The Universal Aggregate Field feature provides automatic aggregation of confusion matrix metrics at every node in the comparison result tree. This feature replaces the previous field-level aggregate=True parameter with a universal approach that provides field-level granularity across all structured comparisons.

Key Features

1. Universal Coverage

  • Automatic: Every node in the comparison result tree now includes an aggregate field
  • No Configuration Required: Works automatically without any field-level configuration
  • Consistent Structure: Provides uniform access pattern across all comparison results

2. Correct Placement

  • Sibling Relationship: The aggregate field appears as a sibling of overall and fields, not nested within overall
  • Hierarchical Consistency: Available at every level of the tree structure
  • Easy Access: Simple access pattern: result['confusion_matrix']['aggregate'] or result['confusion_matrix']['fields']['contact']['aggregate']

3. Comprehensive Metrics

  • Primitive Field Summation: Aggregates all primitive field confusion matrices below each node
  • Derived Metrics Included: Each aggregate includes precision, recall, F1, and accuracy calculations
  • Hierarchical Rollup: Parent nodes sum metrics from all child primitive fields

Usage Examples

Basic Usage

from src.stickler.structured_object_evaluator.models.structured_model import StructuredModel
from src.stickler.structured_object_evaluator.models.comparable_field import ComparableField
from src.stickler.comparators.exact import ExactComparator

class Contact(StructuredModel):
    phone: str = ComparableField(comparator=ExactComparator(), threshold=1.0)
    email: str = ComparableField(comparator=ExactComparator(), threshold=1.0)

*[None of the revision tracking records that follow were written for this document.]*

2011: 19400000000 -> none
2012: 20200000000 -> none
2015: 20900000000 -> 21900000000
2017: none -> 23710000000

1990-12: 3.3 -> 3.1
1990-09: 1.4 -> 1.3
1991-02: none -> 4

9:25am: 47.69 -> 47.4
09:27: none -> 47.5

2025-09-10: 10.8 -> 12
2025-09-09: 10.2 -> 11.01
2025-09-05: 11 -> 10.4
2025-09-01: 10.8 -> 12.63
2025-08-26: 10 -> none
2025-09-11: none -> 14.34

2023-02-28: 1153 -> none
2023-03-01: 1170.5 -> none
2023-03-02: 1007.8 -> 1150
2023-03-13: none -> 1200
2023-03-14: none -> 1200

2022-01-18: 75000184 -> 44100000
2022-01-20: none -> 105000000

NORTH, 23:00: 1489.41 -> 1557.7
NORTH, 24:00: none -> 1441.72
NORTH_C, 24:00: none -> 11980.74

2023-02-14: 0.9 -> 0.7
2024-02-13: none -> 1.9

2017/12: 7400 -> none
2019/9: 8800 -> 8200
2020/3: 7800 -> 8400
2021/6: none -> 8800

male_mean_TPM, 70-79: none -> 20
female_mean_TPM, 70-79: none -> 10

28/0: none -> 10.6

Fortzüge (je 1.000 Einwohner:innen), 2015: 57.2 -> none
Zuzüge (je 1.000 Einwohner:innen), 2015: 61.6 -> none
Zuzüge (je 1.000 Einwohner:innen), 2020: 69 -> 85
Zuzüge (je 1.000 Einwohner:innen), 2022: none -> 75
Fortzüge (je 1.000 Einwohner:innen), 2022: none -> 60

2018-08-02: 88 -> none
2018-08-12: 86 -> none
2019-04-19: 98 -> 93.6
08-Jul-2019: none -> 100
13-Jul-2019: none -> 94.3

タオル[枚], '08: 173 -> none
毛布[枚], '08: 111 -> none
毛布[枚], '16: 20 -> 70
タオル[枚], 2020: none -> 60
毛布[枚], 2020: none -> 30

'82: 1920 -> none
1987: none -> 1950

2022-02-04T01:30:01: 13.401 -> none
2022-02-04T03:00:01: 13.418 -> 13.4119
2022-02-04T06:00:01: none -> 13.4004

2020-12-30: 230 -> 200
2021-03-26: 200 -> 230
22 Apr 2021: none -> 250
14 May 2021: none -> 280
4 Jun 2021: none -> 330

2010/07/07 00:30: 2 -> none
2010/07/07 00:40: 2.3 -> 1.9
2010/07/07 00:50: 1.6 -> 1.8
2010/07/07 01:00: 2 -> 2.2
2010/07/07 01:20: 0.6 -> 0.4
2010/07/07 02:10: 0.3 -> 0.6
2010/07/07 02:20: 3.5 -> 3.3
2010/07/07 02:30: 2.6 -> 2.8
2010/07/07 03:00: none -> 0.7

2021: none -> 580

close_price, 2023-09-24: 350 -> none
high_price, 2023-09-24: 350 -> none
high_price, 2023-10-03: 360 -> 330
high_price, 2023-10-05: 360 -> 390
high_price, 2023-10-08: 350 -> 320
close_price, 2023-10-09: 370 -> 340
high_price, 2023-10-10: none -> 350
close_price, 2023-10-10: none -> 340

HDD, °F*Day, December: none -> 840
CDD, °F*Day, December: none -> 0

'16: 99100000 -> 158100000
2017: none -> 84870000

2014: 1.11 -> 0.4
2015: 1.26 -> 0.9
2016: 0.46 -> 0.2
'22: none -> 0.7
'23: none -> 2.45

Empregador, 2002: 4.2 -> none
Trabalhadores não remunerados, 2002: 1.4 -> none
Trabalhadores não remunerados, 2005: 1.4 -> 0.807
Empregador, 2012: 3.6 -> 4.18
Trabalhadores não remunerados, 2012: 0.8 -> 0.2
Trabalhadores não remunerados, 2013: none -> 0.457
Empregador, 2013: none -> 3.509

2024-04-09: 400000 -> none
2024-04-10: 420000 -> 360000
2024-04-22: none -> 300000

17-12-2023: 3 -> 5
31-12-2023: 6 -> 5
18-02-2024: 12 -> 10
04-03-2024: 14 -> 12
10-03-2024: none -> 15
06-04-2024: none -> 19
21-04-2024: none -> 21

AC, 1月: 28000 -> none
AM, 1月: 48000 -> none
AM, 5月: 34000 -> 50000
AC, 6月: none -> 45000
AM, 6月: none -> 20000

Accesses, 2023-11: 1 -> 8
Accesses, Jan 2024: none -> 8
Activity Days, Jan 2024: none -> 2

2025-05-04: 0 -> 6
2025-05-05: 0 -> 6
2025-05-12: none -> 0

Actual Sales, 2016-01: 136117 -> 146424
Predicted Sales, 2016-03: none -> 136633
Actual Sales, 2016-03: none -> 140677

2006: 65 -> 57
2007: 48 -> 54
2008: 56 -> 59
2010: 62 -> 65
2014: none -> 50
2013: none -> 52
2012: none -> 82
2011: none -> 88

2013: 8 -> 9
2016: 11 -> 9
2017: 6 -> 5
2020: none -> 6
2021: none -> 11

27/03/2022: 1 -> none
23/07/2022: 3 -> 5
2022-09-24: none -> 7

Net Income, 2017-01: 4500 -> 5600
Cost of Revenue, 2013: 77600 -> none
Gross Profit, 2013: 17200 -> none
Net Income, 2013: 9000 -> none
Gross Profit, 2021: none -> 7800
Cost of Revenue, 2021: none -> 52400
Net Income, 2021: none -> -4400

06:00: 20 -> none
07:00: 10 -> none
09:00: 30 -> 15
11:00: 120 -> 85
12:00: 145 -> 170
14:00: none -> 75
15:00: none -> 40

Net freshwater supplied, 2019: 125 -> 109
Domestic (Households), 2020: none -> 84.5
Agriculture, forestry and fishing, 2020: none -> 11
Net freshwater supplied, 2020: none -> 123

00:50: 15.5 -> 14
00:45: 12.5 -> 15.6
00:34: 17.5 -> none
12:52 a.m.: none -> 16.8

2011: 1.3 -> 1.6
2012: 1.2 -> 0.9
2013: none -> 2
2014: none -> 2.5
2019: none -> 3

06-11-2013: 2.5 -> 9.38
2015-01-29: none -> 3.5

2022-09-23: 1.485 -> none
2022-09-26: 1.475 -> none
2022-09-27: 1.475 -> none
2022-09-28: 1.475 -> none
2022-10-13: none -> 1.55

class Person(StructuredModel):
    name: str = ComparableField(comparator=ExactComparator(), threshold=1.0)
    contact: Contact = ComparableField(comparator=ExactComparator(), threshold=1.0)

# Create test instances
gt = Person(name="John", contact=Contact(phone="123", email="john@test.com"))
pred = Person(name="John", contact=Contact(phone="456", email="john@test.com"))

# Compare with confusion matrix
result = gt.compare_with(pred, include_confusion_matrix=True)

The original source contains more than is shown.